### Web scraping from Tripadvisors' pages to extract info about restaurants (Beautifulsoup)

Different attributes of restaurants are extracted from the page of the most popular restaurants in Toronto anf from individual web page of these restaurants. These attributes are then put into a pandas dataframe. Beautifulsoup is used.

**Import libraries**

In [1]:
import requests
import numpy as np
from bs4 import BeautifulSoup
import time
import pandas as pd

**Extract info from a website**

In [2]:
url = "https://www.tripadvisor.com/Restaurants-g155019-Toronto_Ontario.html"
headers = {'User-Agent': 'Mozilla/5.0 (Macintosh; Intel Mac OS X 10_11_6) AppleWebKit/537.36 (KHTML, like Gecko) Chrome/61.0.3163.100 Safari/537.36'}

r = requests.get(url, headers=headers)
html_doc = r.content

soup = BeautifulSoup(html_doc, 'html.parser')
elements = soup.findAll('a', attrs={'class': "property_title"})

**Extract names of restaurants (30 in total)** <br>
_Tag_: 'a' <br>
_Attribute_: 'class': 'property_title'

In [3]:
elements = soup.findAll('a', attrs={'class': 'property_title'})
restaurants=[]
for el in elements:
    restaurants.append(el.text.strip("\n"))

In [4]:
restaurants[:3]

['STK Toronto', 'ALO RESTAURANT', 'Scaramouche Restaurant']

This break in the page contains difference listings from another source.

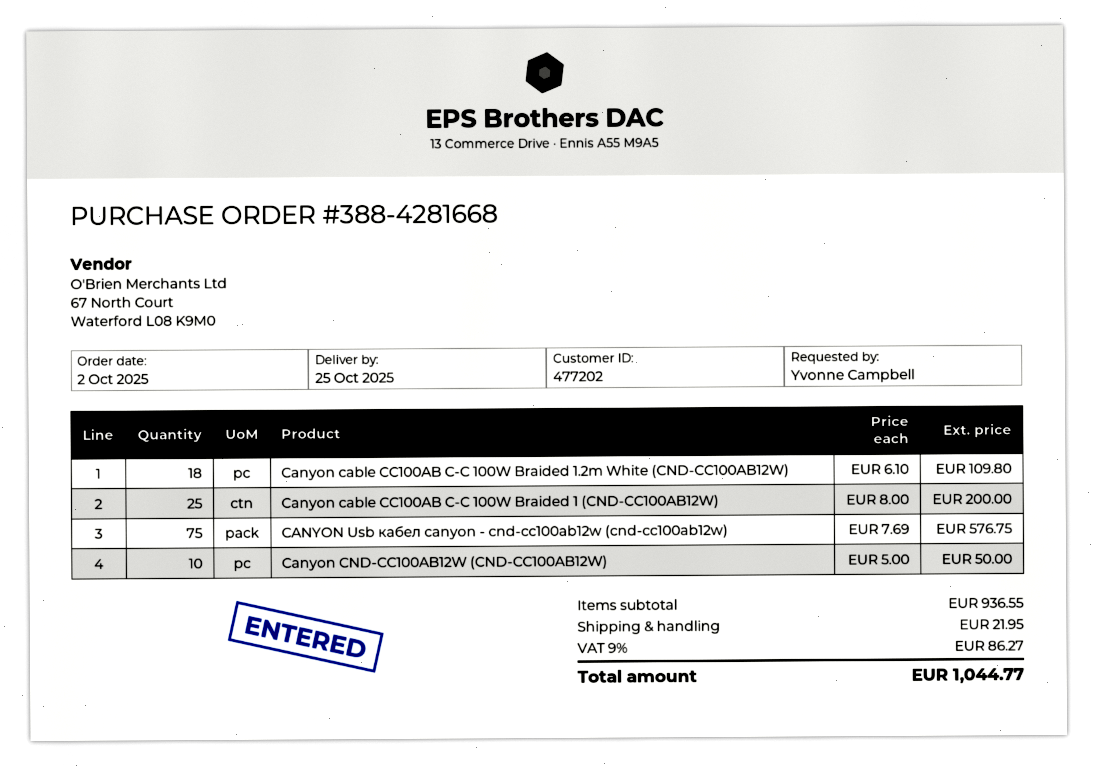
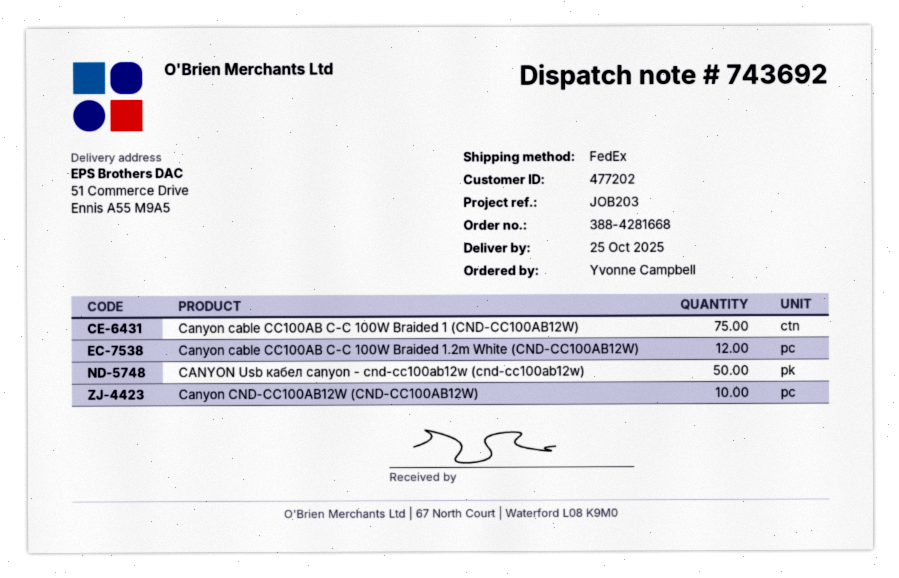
Canyon cable CC100AB C-C 100W Braided 1.2m White (CND-CC100AB12W): 18 -> 12
Canyon cable CC100AB C-C 100W Braided 1 (CND-CC100AB12W): 25 -> 75
CANYON Usb кабел canyon - cnd-cc100ab12w (cnd-cc100ab12w): 75 -> 50

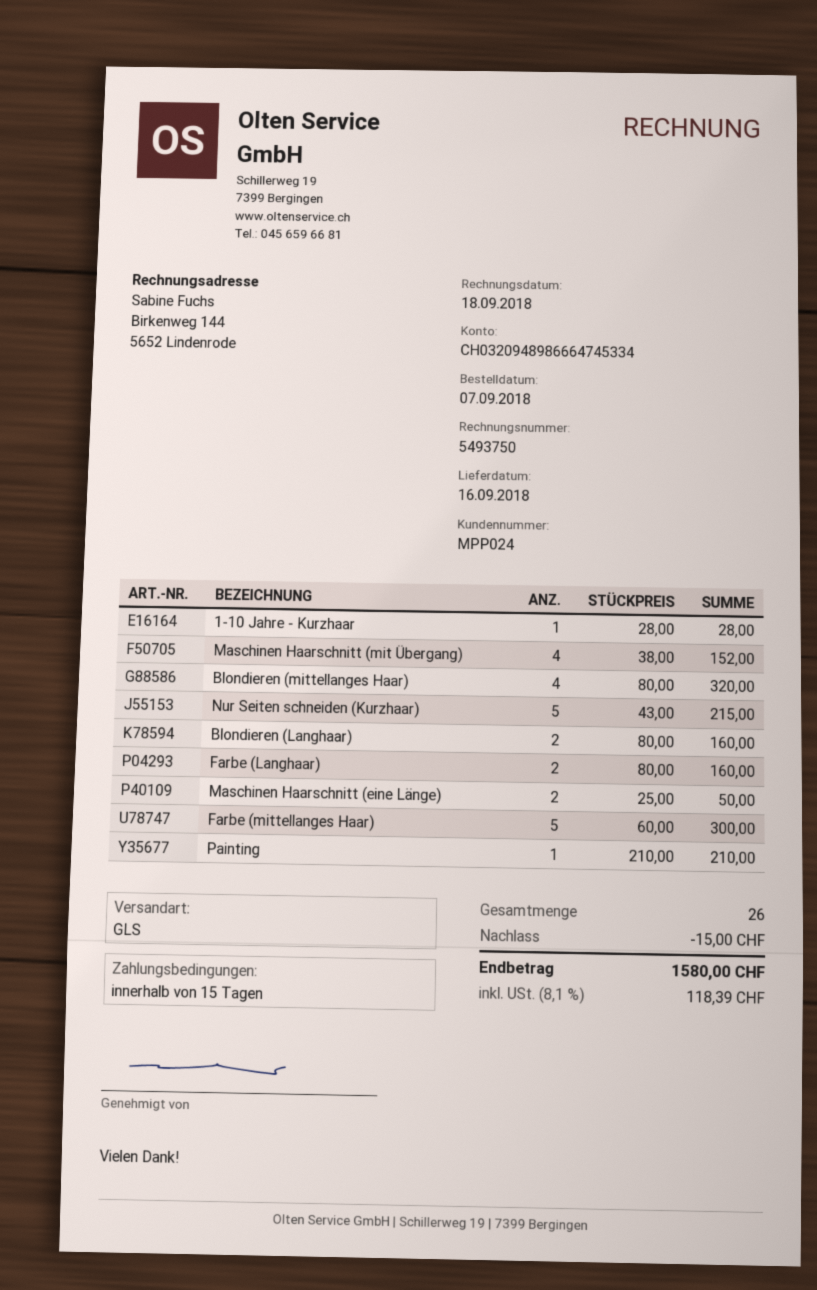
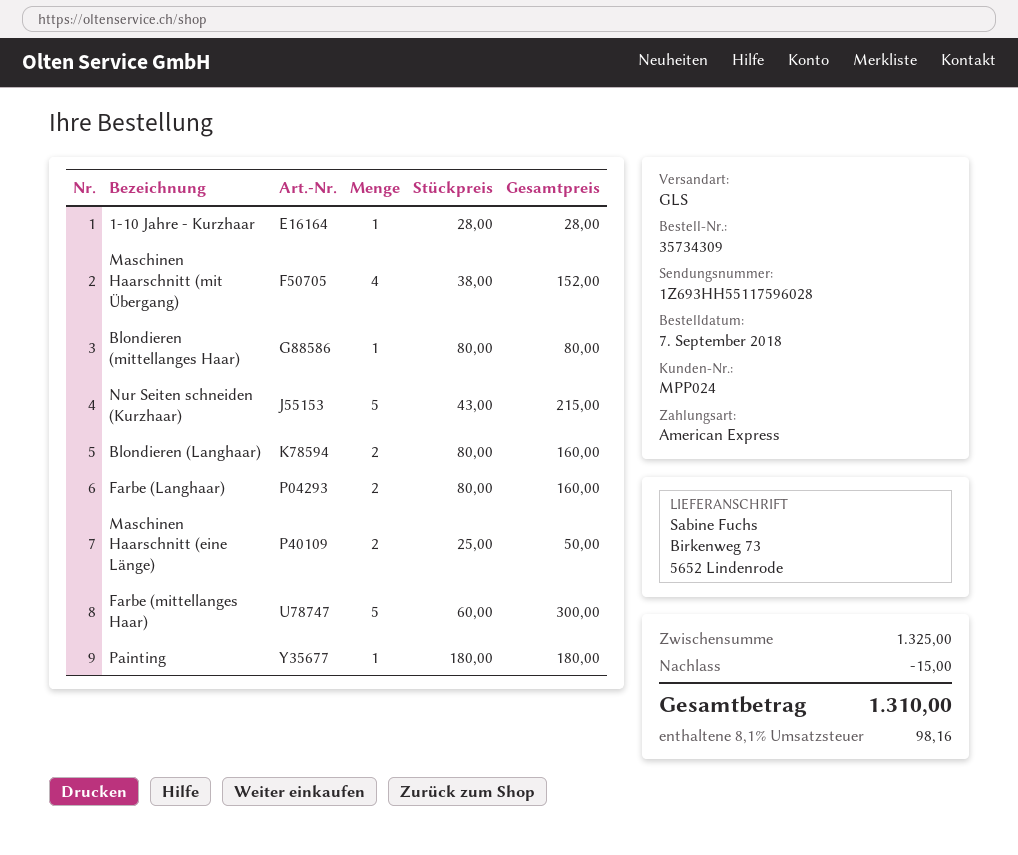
Blondieren (mittellanges Haar): 4 x 80.00 = 320.00 -> 1 x 80.00 = 80.00
Painting: 1 x 210.00 = 210.00 -> 1 x 180.00 = 180.00
tax: 8.1% = 118.39 -> 8.1% = 98.16
total: 1580.00 -> 1310.00

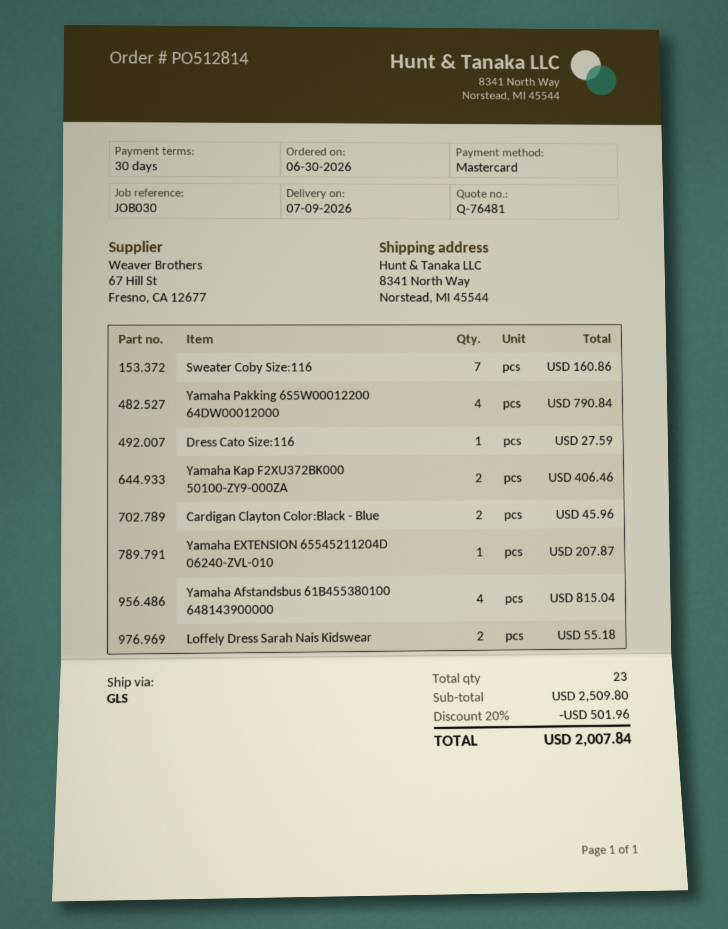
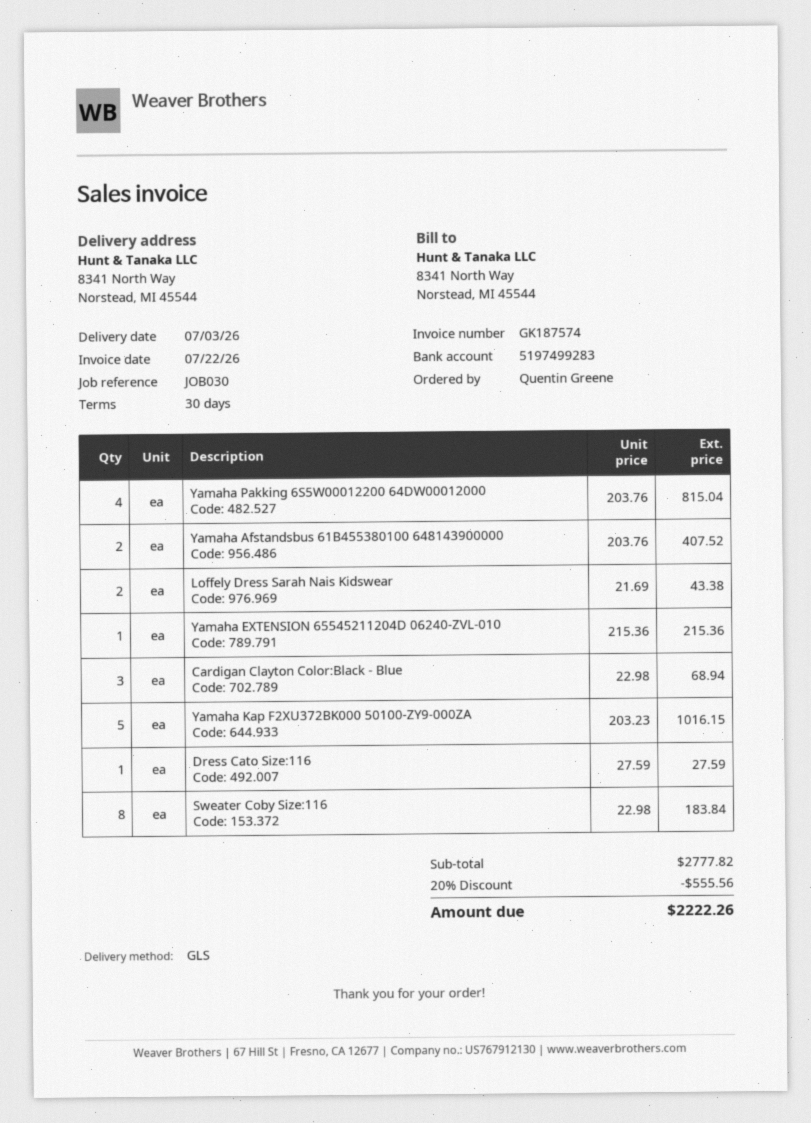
delivery date: 2026-07-09 -> 2026-07-03
Sweater Coby Size:116: 7 for 160.86 -> 8 for 183.84
Yamaha Pakking 6S5W00012200 64DW00012000: 4 for 790.84 -> 4 for 815.04
Yamaha Kap F2XU372BK000 50100-ZY9-000ZA: 2 for 406.46 -> 5 for 1016.15
Cardigan Clayton Color:Black - Blue: 2 for 45.96 -> 3 for 68.94
Yamaha EXTENSION 65545211204D 06240-ZVL-010: 1 for 207.87 -> 1 for 215.36
Yamaha Afstandsbus 61B455380100 648143900000: 4 for 815.04 -> 2 for 407.52
Loffely Dress Sarah Nais Kidswear: 2 for 55.18 -> 2 for 43.38
subtotal: 2509.80 -> 2777.82
discount: 20% = 501.96 -> 20% = 555.56
total: 2007.84 -> 2222.26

**Extract number of reviews** <br>
_Tag_: 'div' <br>
_Attribute_: 'class': 'rating rebrand'

In [5]:
reviews=[]
reviews_number = soup.findAll('div', attrs={'class': "rating rebrand"})
for rew in reviews_number:
    reviews.append(rew.contents[3].text.strip("\n"))

In [6]:
reviews[:3]

['350 reviews ', '453 reviews ', '1,388 reviews ']

**Extract ratings** <br>
_Tag_: 'div' <br>
_Attribute_: 'class': 'rating rebrand'

In [7]:
ratings=[]
ratings_ = soup.findAll('div', attrs={'class': "rating rebrand"})

for ratg in ratings_:
    ratings.append(ratg.contents[1]['alt'].strip("\n"))

In [8]:
ratings[:3]

['4.5 of 5 bubbles', '4.5 of 5 bubbles', '4.5 of 5 bubbles']

**Extract prices** <br>
_Tag_: 'span' <br>
_Attribute_: 'class': 'item price'

In [9]:
prices=[]
prices_ = soup.findAll('span', attrs={'class': "item price"})

for p in prices_:
    prices.append(p.text)

Replace symbols with values

In [10]:
for n, i in enumerate(prices):
    if i == "$":
        prices[n] = "Cheap"
    elif i == "$$ - $$$":
        prices[n] = "Medium range"
    elif i == "$$$$":
        prices[n] = "Expensive"

In [11]:
prices[:3]

['Medium range', 'Expensive', 'Expensive']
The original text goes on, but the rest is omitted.